Port Tennant is a suburban district of Swansea, Wales, falling within the St. Thomas ward.  Port Tennant lies at the southern foot of Kilvey Hill just east of St. Thomas and is bounded by the Fabian Way to the south.  It is a mostly residential area.

The area takes its name from the Tennant family who developed the Tennant Canal and were responsible for developing the area. The Tennant Canal terminates at the Vale of Neath Inn (now closed) in the south east of Port Tennant.

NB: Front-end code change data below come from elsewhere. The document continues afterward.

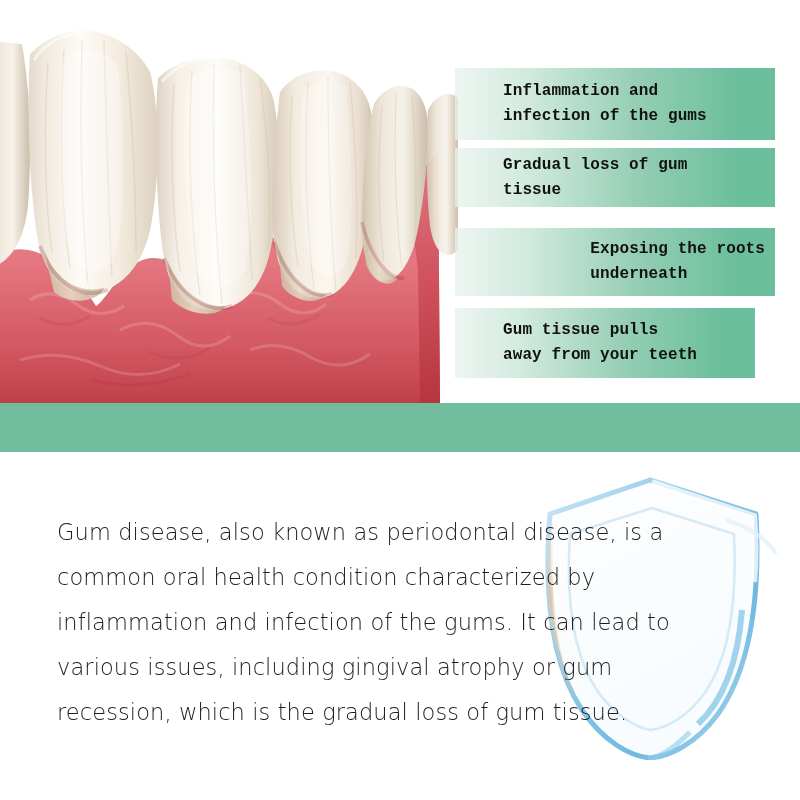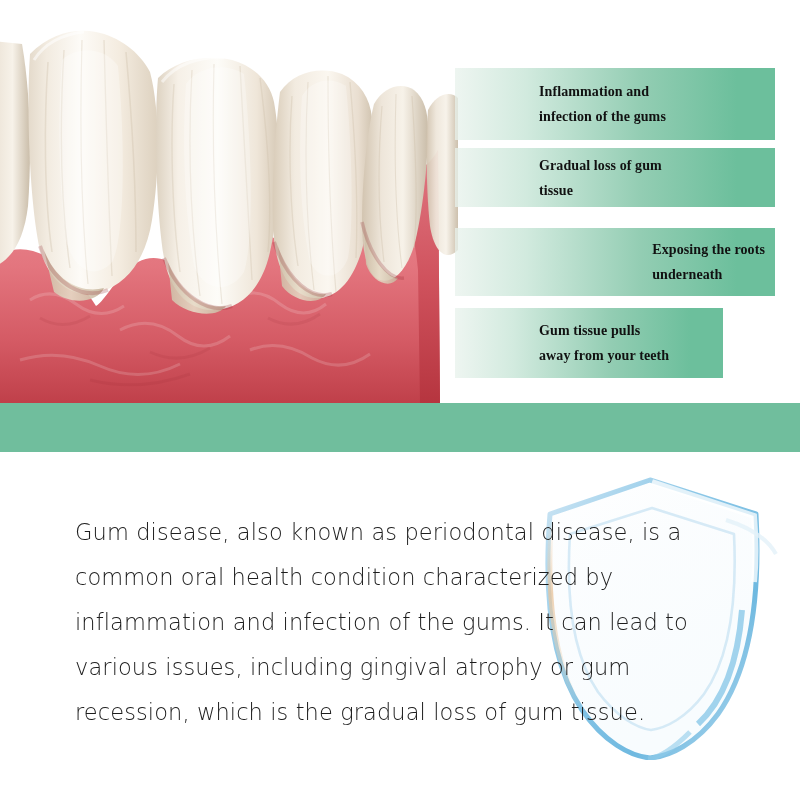"Inflammation and" .band-text { font-family: Liberation Serif, serif -> Liberation Mono, monospace; font-size: 14px -> 16px; margin-left: 36px -> none }
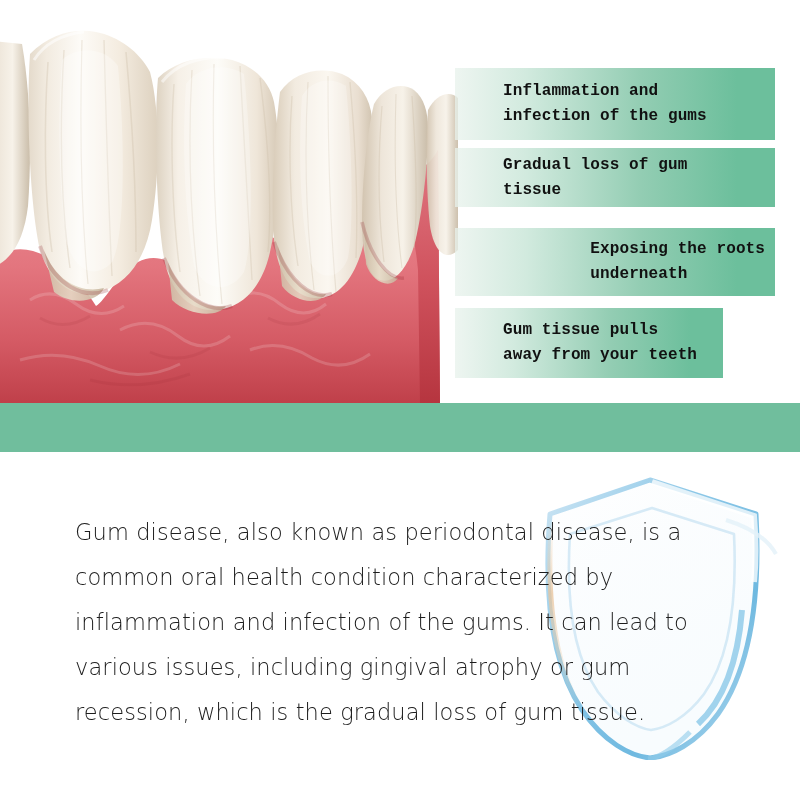"Gum tissue pulls" #band3 { width: 268px -> 300px }
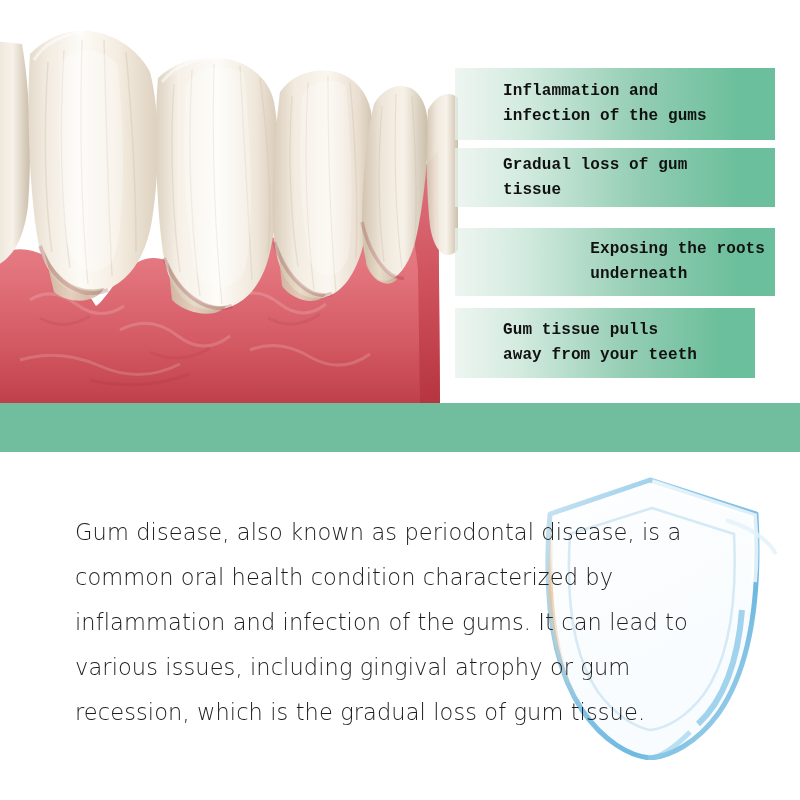"Gum disease, also known as" .body-copy { left: 75px -> 57px }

Local amenities include the Danygraig Primary School, a few playing fields to the east, a small park for relaxing ; a doctors surgery, some clubs and public houses.  Also a graveyard, churches and some handy shops with take away food shops ( Indian, Chinese etc. ) on Port Tennant Road. There is a 550-car space park and ride site just south of the district, off Fabian Way with dedicated buses to Swansea city centre.

There is a new bridge over Fabian Way linking Port Tennant to the docks and SA1 area.  The Killvey woodland is a great place to walk a see the panoramic views of Swansea Bay and beyond.  There are horses stables on the side of the mountain and hotels car dealerships, petrol stations, post offices all within Port Tennant.  The Tir John landfill site and adjacent civic amenity site is located east of the residential area.

The neighbouring areas are Crymlyn Burrows, Crymlyn Bog, Kilvey Community Woodland, Swansea Docks and St. Thomas.